The polity of Sanmalan is a precolonial Philippine state centered on what is now Zamboanga. Labeled in Chinese annals as "Sanmalan" 三麻蘭. The Chinese recorded a year 1011 tribute from its Rajah or King, Chulan, who was represented at the imperial court by his emissary Ali Bakti. Rajah Chulan who may be like their Hindu neighbors, the Rajahnates of Cebu and Butuan, be Hindu kingdoms ruled by Rajahs from India. Sanmalan specifically being ruled by a Tamil from the Chola Dynasty, as Chulan is the local Malay pronunciation of the Chola surname. The Chulan ruler of Sanmalan, may be associated with the Cholan conquest of Srivijaya. This theory is corroborated by linguistics and genetics as Zamboanga is, according to anthropologist Alfred Kemp Pallasen the linguistic homeland of the Sama-Bajau people, and genetic studies also show that they have Indian admixture, specifically the tribe of the Sama-Dilaut.

The tribute born by Rajah Chulan to the Chinese Emperor included aromatics, dates, glassware, ivory, peaches, refined sugar, and rose- water, which suggests that Sanmalan had trade links into Western Asia.

The later Chinese historical chronicle Zhufan zhi 諸蕃志 published at 1225; wrote once again about Sanmalan but it was now known as Shahuagong.

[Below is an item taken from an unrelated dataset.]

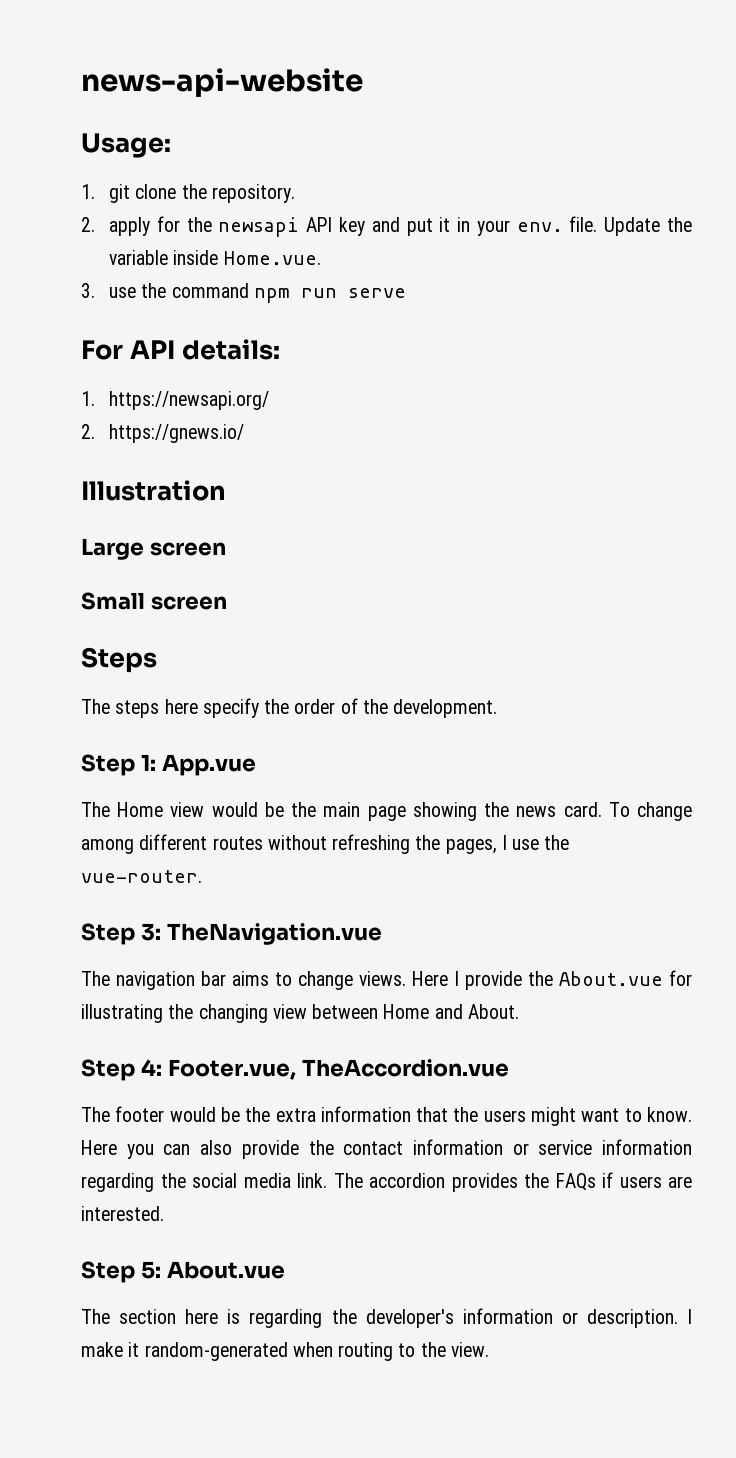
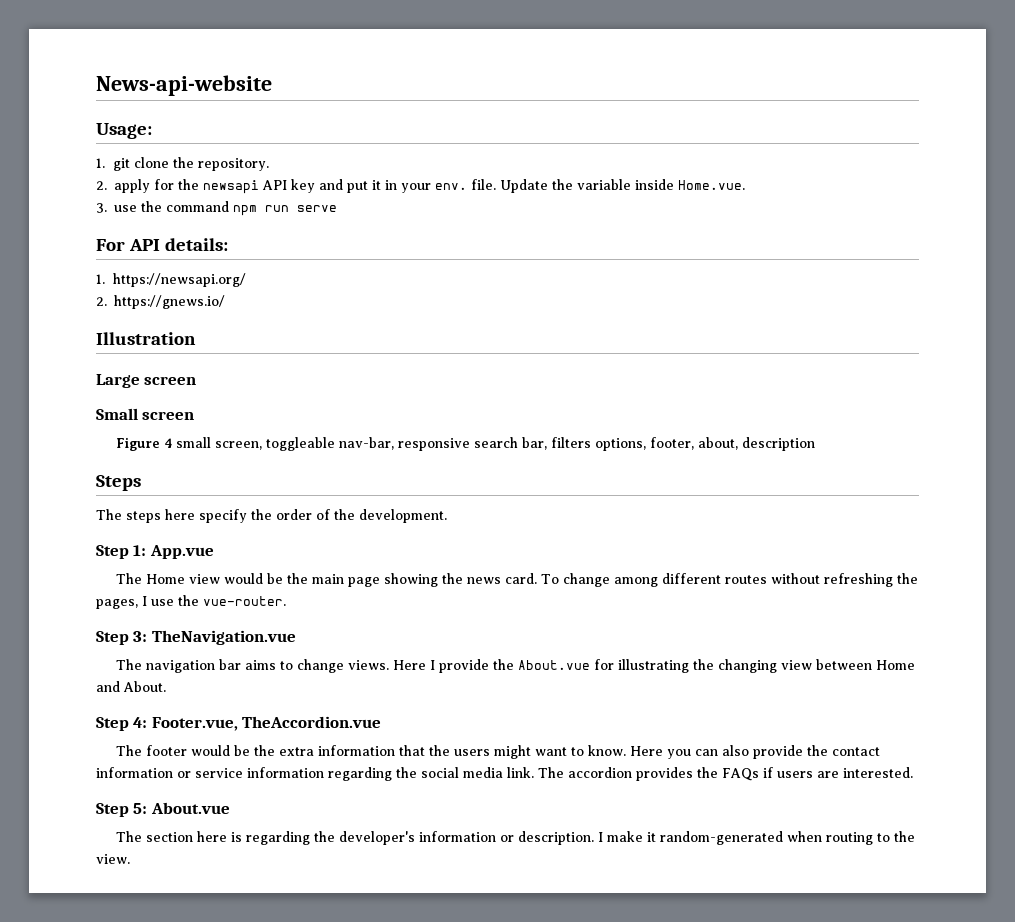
[81,68,363,97] news-api-website -> [96,75,272,96] News-api-website
(227, 603) none -> [115,437,815,451] // Figure 4 small screen, toggleable nav-bar, responsive search bar, filters options, footer, about, description

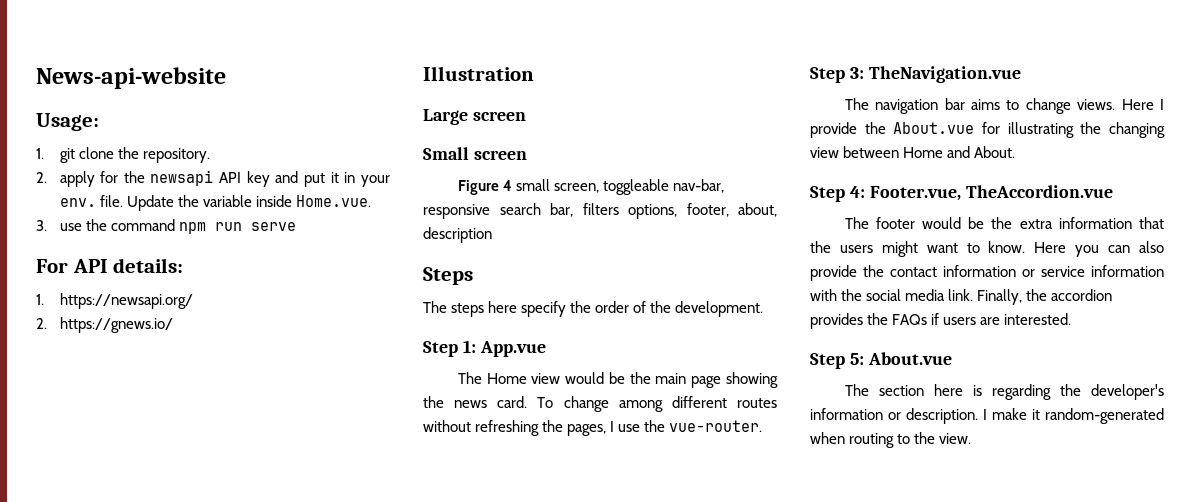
[328,767,392,781] regarding -> [810,289,837,301] with
[538,767,564,778] The -> [977,289,1048,305] Finally, the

In contrast to its previous mention as a trade emporium, it became a pirate-state driven by slave raiding.

When the Spanish arrived, they gave protectorate status to the ancient Rajahnate of Sanmalan which was before them, conquered by the Sultanate of Sulu. Under Spanish rule, the location of Sanmalan received Mexican and Peruvian military immigrants. After a rebellion against Spanish rule, the state that replaced Spain and had subsisted on what was once Sanmalan's location, was the short-lived Republic of Zamboanga.